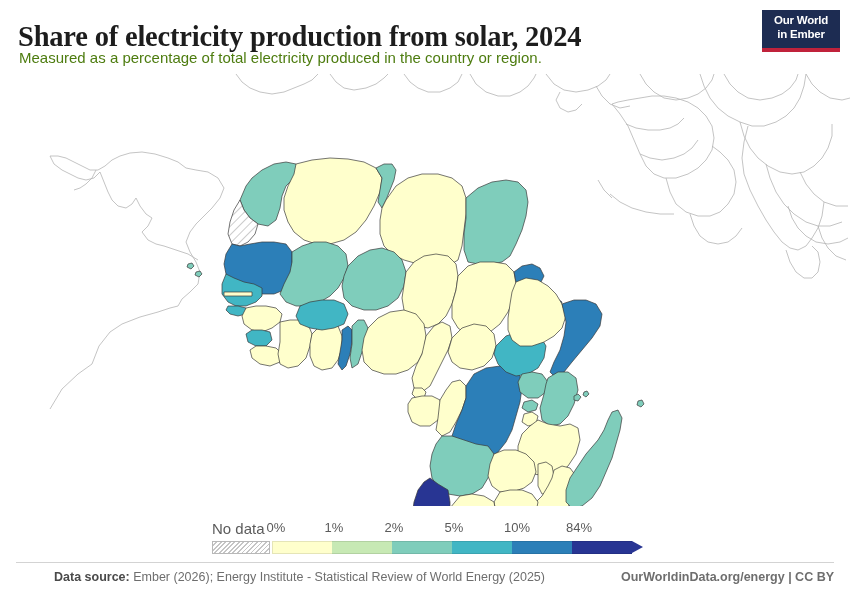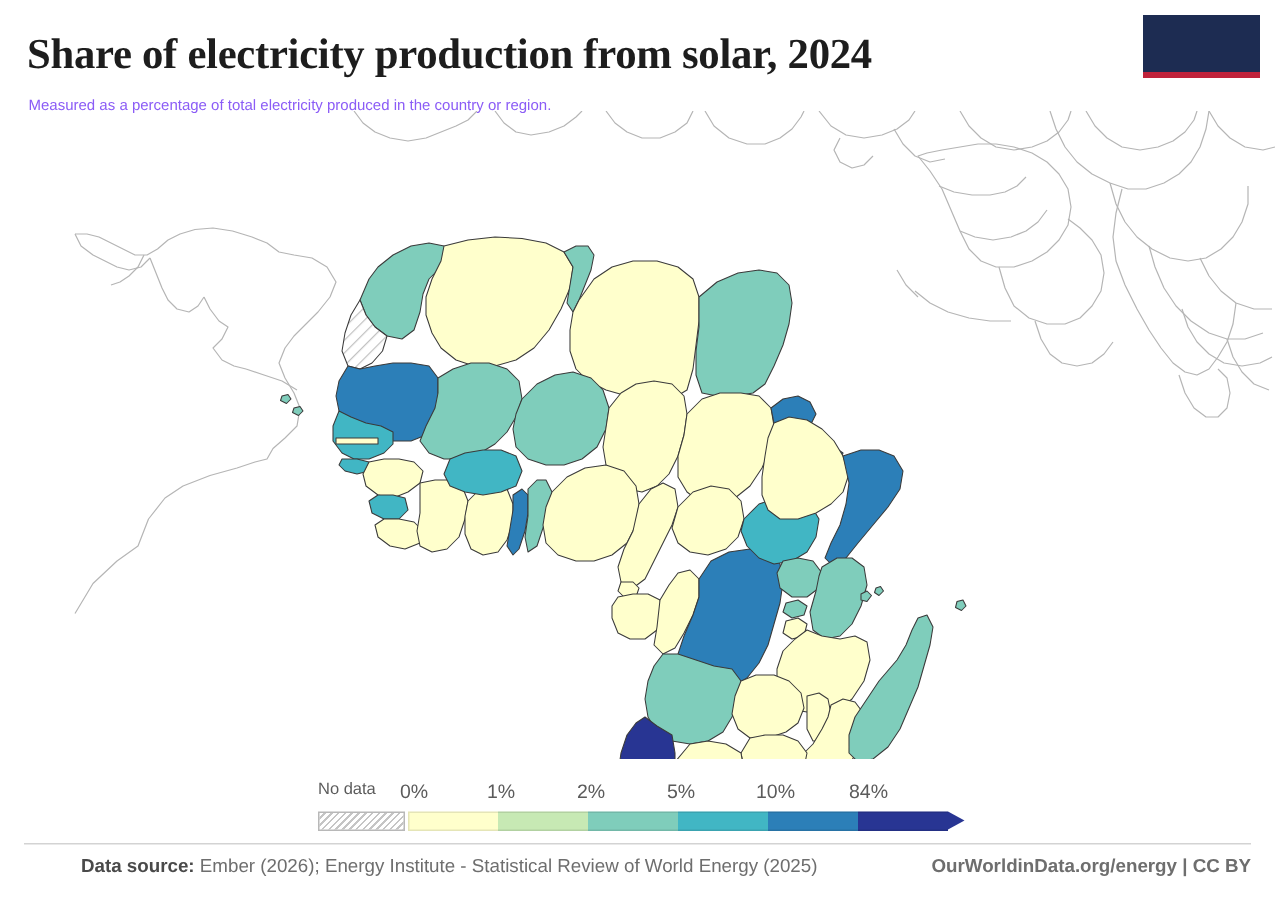--- a/index.html
+++ b/index.html
@@ -63,7 +63,6 @@
     font-weight: 700;
     line-height: 13.5px;
     letter-spacing: -0.2px;
-    margin-top: 35px;
   }
   #owid-logo .logo-rule {
     position: absolute;

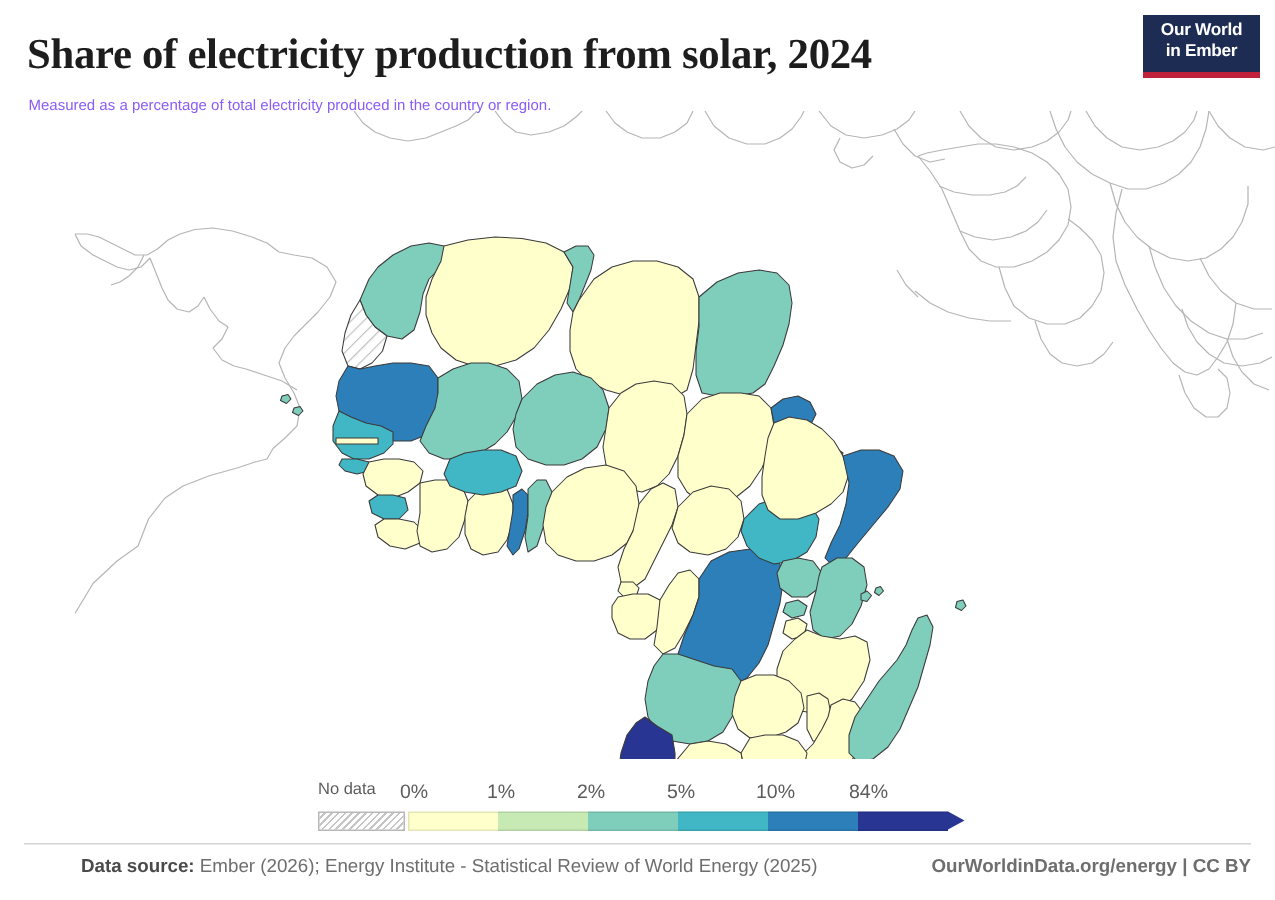--- a/index.html
+++ b/index.html
@@ -37,10 +37,10 @@
   #page-subtitle {
     position: absolute;
     left: 19px;
-    top: 65px;
-    font-size: 10px;
+    top: 49px;
+    font-size: 15px;
     font-weight: 400;
-    color: #8b5cf6;
+    color: #4d7c0f;
     white-space: nowrap;
   }
 

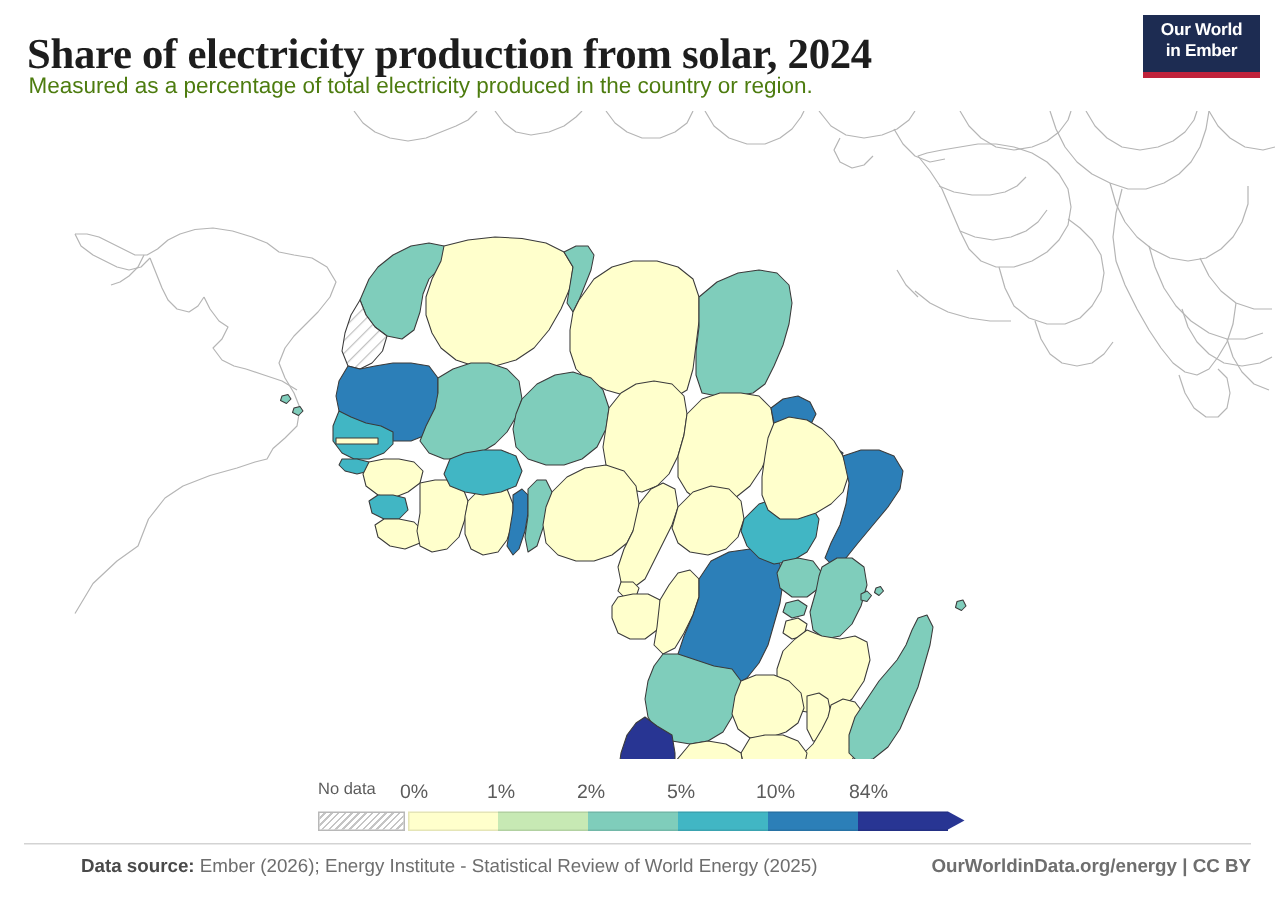--- a/index.html
+++ b/index.html
@@ -99,7 +99,7 @@
     height: 34px;
   }
   #legend-nodata .nodata-label {
-    font-size: 11px;
+    font-size: 15px;
     color: #5b5b5b;
     white-space: nowrap;
     text-align: left;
##########
Prompt = Output all entries unchanged; skip the pictures.

Reply =
--- a/index.html
+++ b/index.html
@@ -63,7 +63,6 @@
     font-weight: 700;
     line-height: 13.5px;
     letter-spacing: -0.2px;
-    margin-top: 35px;
   }
   #owid-logo .logo-rule {
     position: absolute;

--- a/index.html
+++ b/index.html
@@ -37,10 +37,10 @@
   #page-subtitle {
     position: absolute;
     left: 19px;
-    top: 65px;
-    font-size: 10px;
+    top: 49px;
+    font-size: 15px;
     font-weight: 400;
-    color: #8b5cf6;
+    color: #4d7c0f;
     white-space: nowrap;
   }
 

--- a/index.html
+++ b/index.html
@@ -99,7 +99,7 @@
     height: 34px;
   }
   #legend-nodata .nodata-label {
-    font-size: 11px;
+    font-size: 15px;
     color: #5b5b5b;
     white-space: nowrap;
     text-align: left;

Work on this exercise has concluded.